**About this exercise:** Look through the data below and show every line that includes "github".

*** Material provided ***

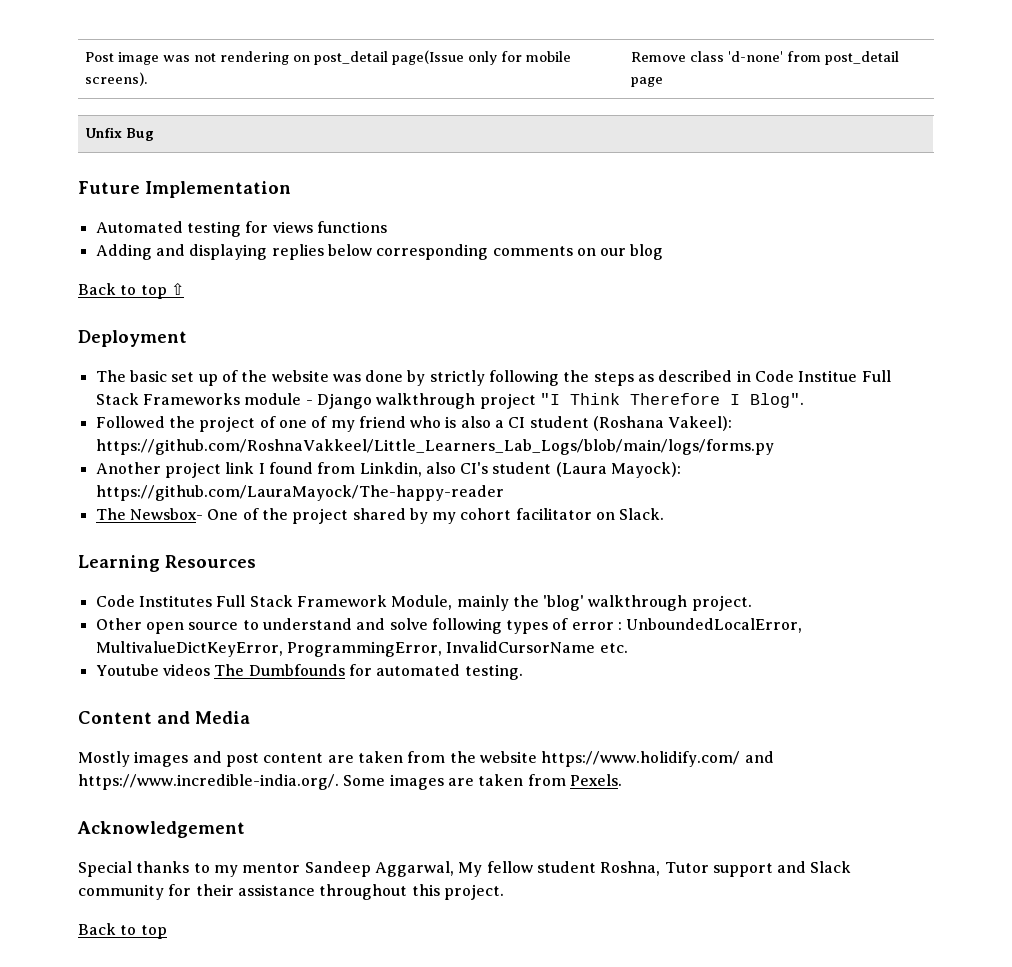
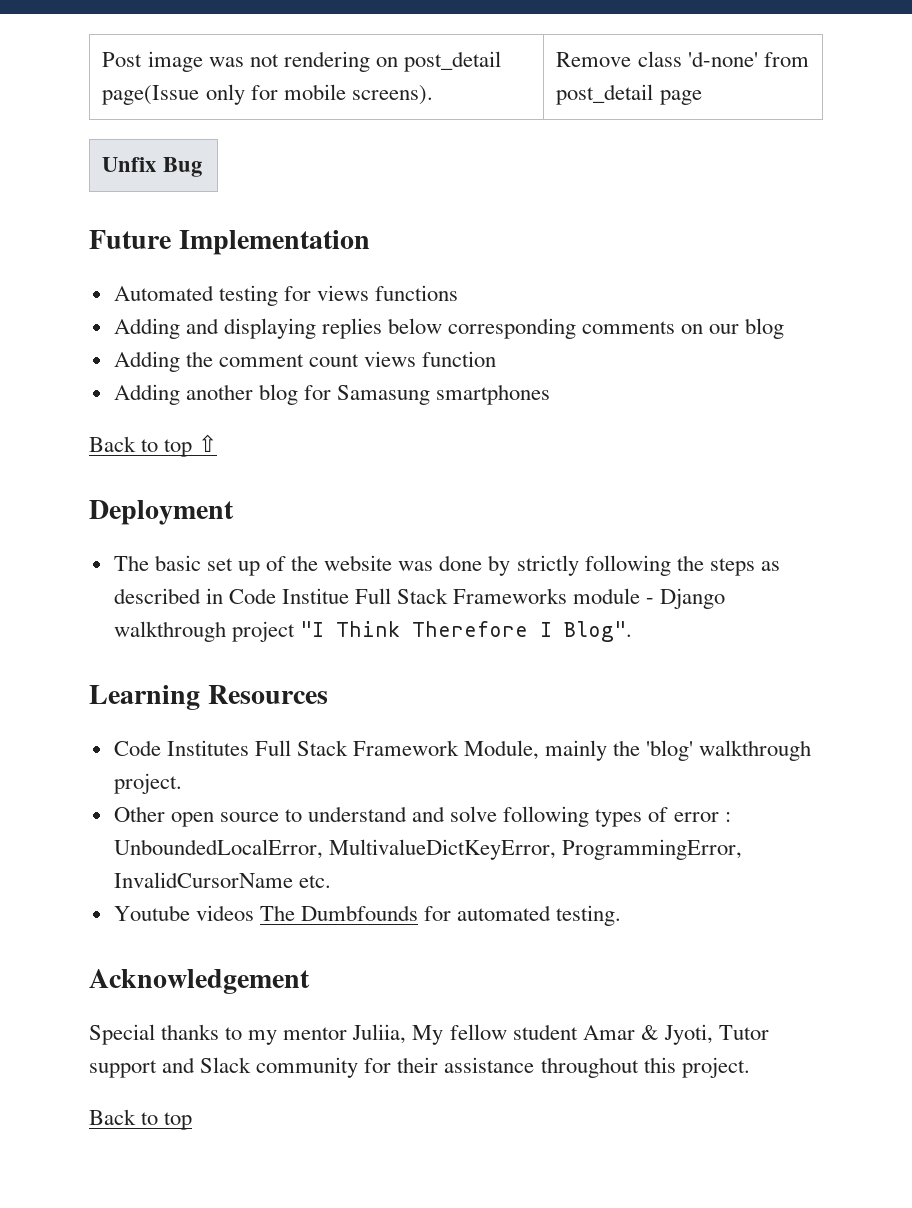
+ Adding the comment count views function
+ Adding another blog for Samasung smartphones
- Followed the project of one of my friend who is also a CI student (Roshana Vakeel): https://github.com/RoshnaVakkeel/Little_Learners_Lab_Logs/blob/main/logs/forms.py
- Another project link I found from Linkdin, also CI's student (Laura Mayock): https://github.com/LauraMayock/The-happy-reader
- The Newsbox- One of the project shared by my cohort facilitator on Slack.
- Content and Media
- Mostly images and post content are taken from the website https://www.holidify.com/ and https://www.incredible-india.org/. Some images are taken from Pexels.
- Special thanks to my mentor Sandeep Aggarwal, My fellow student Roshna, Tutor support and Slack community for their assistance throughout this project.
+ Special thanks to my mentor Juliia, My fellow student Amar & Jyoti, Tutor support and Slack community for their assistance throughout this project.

*** End of Material provided ***

**Expected output:**
- Followed the project of one of my friend who is also a CI student (Roshana Vakeel): https://github.com/RoshnaVakkeel/Little_Learners_Lab_Logs/blob/main/logs/forms.py
- Another project link I found from Linkdin, also CI's student (Laura Mayock): https://github.com/LauraMayock/The-happy-reader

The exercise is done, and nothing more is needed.